Private ambulances are operating illegally in Mexico City, colluding with local authorities to attend emergencies and charge for their services, the Mexico City government has learned.
Emergency response services are supposed to be provided exclusively and free of charge by the city using ambulances from the Red Cross, ERUM (the medical emergency and rescue squad) and the local health secretariat.
However, in an interview with the Milenio newspaper, C5 Command Center manager Idris Rodríguez Zapata revealed that private ambulances are obtaining “information that they shouldn’t have” and are using it to arrive at addresses where medical assistance has been sought via the 911 emergency number.
“We don’t send private ambulances that charge for services. We know that they exist and they are working illegally in the city. They hear of emergencies, respond to them and charge for their service. Emergency services can’t charge in this city, it’s prohibited.”
Rodríguez said Royal Medic and EuroMed were among organizations that operated ambulances in that way and warned that the practice was not without risk.

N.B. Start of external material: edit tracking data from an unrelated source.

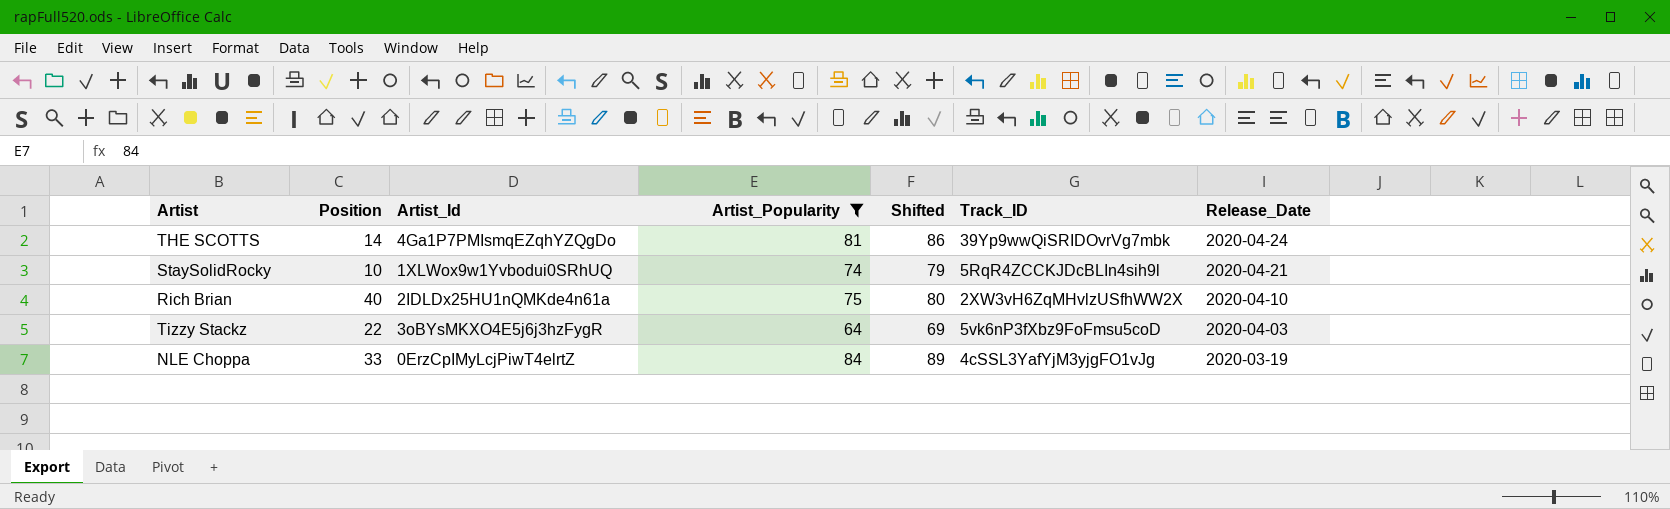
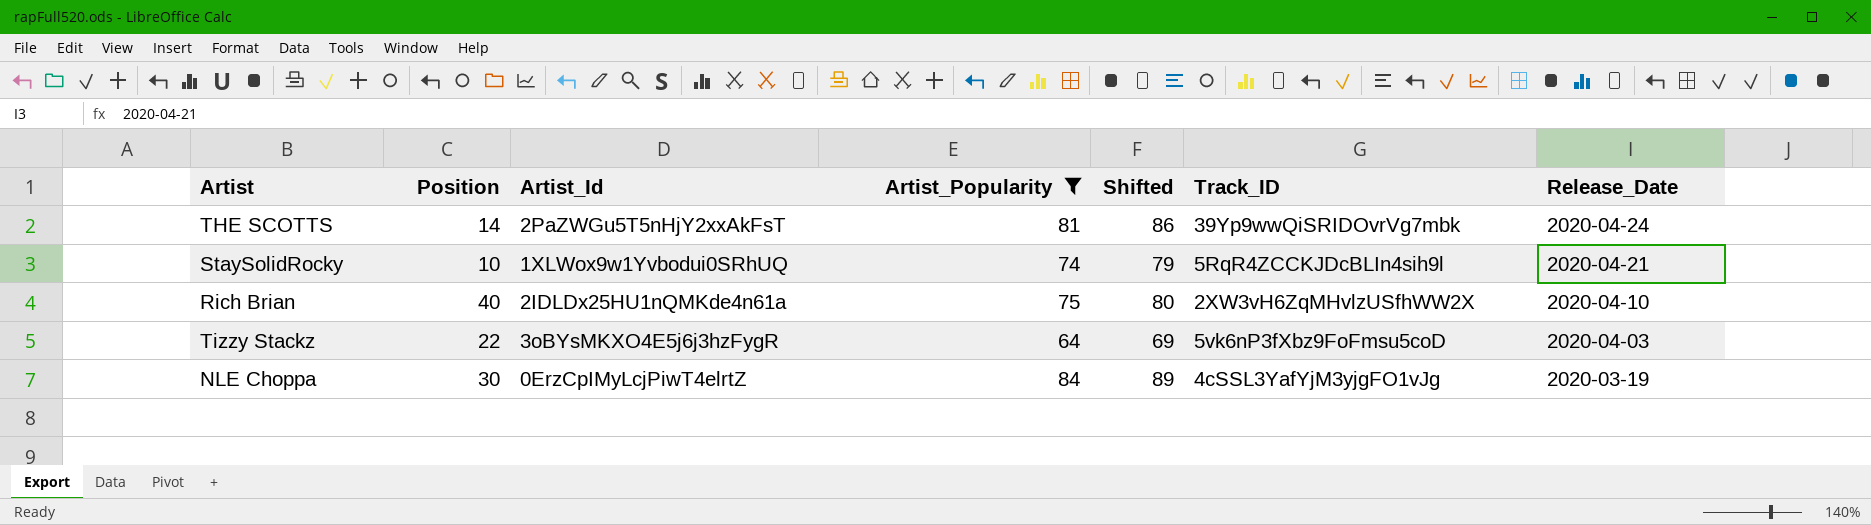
THE SCOTTS | Artist_Id: 4Ga1P7PMIsmqEZqhYZQgDo -> 2PaZWGu5T5nHjY2xxAkFsT
NLE Choppa | Position: 33 -> 30

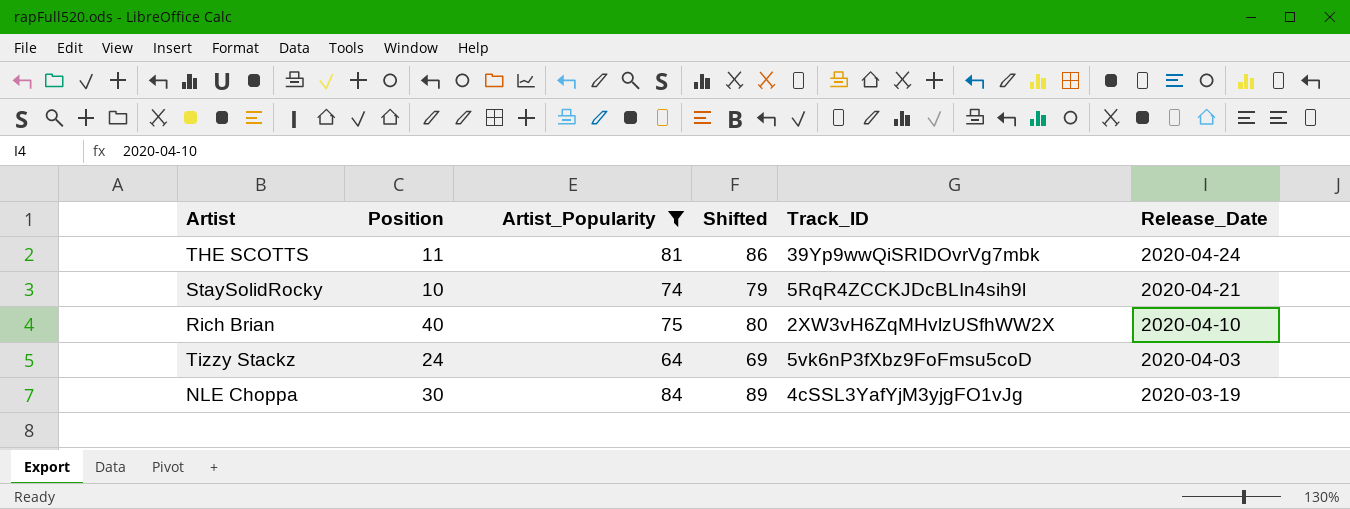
column Artist_Id | position: 3 -> none
THE SCOTTS | Position: 14 -> 11
Tizzy Stackz | Position: 22 -> 24

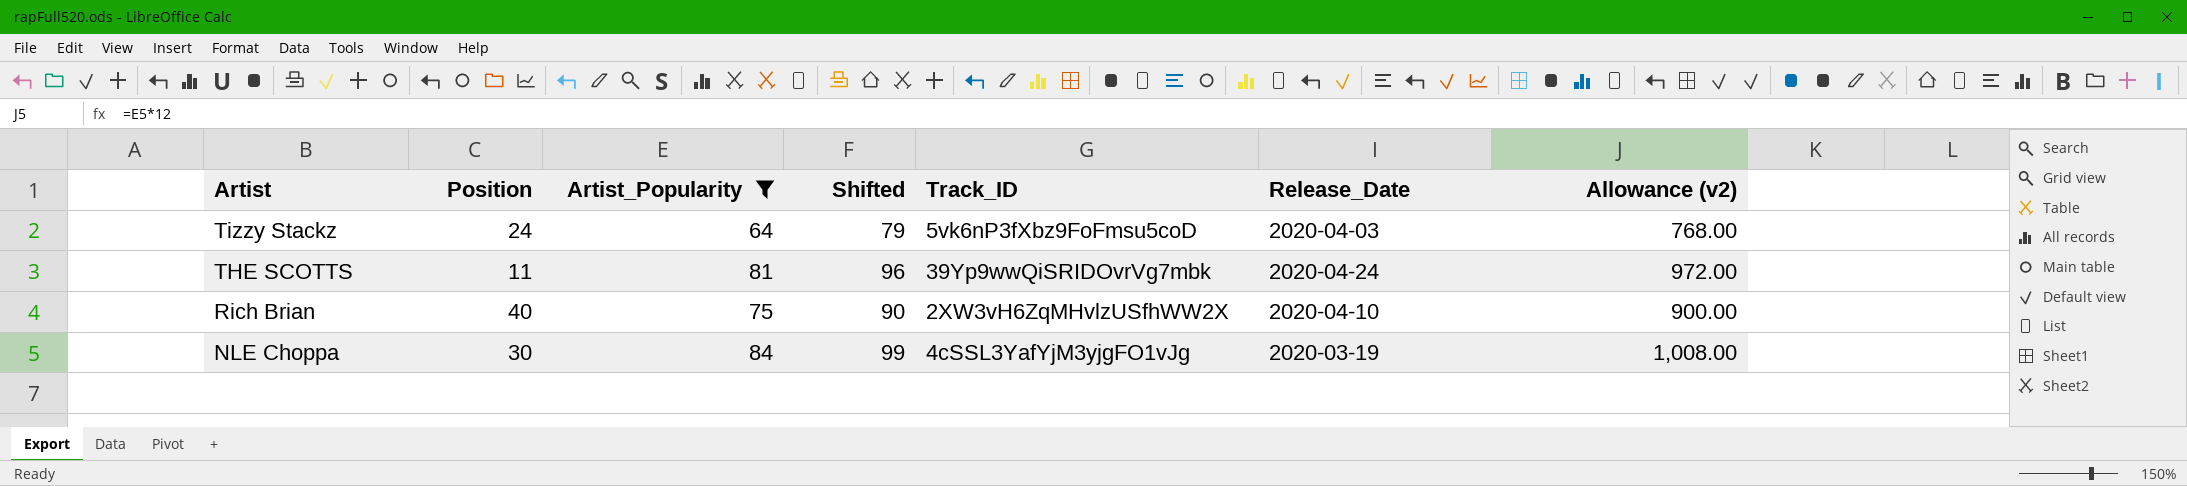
row order: Release_Date descending -> Artist descending
column Shifted | formula: [Artist_Popularity] + 5 -> [Artist_Popularity] + 15
column Allowance (v2) | formula: none -> [Artist_Popularity] * 12
row StaySolidRocky: 10 | 74 | 79 | 5RqR4ZCCKJDcBLIn4sih9l | 2020-04-21 -> none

“We don’t know if these people are qualified, whether they have the required knowledge or if they are going to steal your belongings.”
When a 911 call for medical assistance is received, it is transferred to an emergency medical center from which the closest available ambulance is dispatched. Police are also notified.
Rodríguez ruled out that call information was being leaked from C5.
“It could be a police officer in the street, a tow-truck operator or someone from Civil Protection. We don’t know exactly how they do it but that information doesn’t come from here.”
When ambulances are detected as operating illegally, authorities consign them to impoundment lots but Rodríguez sees it as only a minor deterrent.
“They buy a new vehicle and start working with license plates from another state.”
One case to which an illegally operated private ambulance responded was that of 92-year-old Carlota in March.
A couple of months prior to the incident, Carlota required urgent medical attention for a near fatal event and on that occasion, a health secretariat ambulance attended. Her granddaughter Claudia described the paramedics as “kind, professional, patient and meticulous.”
However, the treatment provided by the private ambulance was very different.
Paramedics, who arrived at the same time as city police officers, pressured Claudia to authorize her grandmother’s transport to a hospital before they had even checked vital signs or made a preliminary diagnosis.
They mentioned the names of two doctors and said that the initial admission cost would be between 3,000 and 5,000 pesos (US $160-$267) although further costs would be incurred during the stay.
As Carlota had begun to feel better, Claudia rejected their offer to which a paramedic responded, “I’ll leave you our number in case she gets worse later . . . it’s Alpha Médica emergencies.”
Surprised, Claudia asked if they belonged to ERUM.
“No, we are a private company that supports the city government with ambulances and medical services. For this service the cost is 300 pesos.”
Claudia was left with no choice but to pay.
“Calling 911 for a medical or security emergency is to expose yourself to them making money out of your distress,” she said.
There are approximately 400 medical emergencies every day in Mexico City, to which the city government responds with 329 authorized ambulances and 44 ERUM vehicles.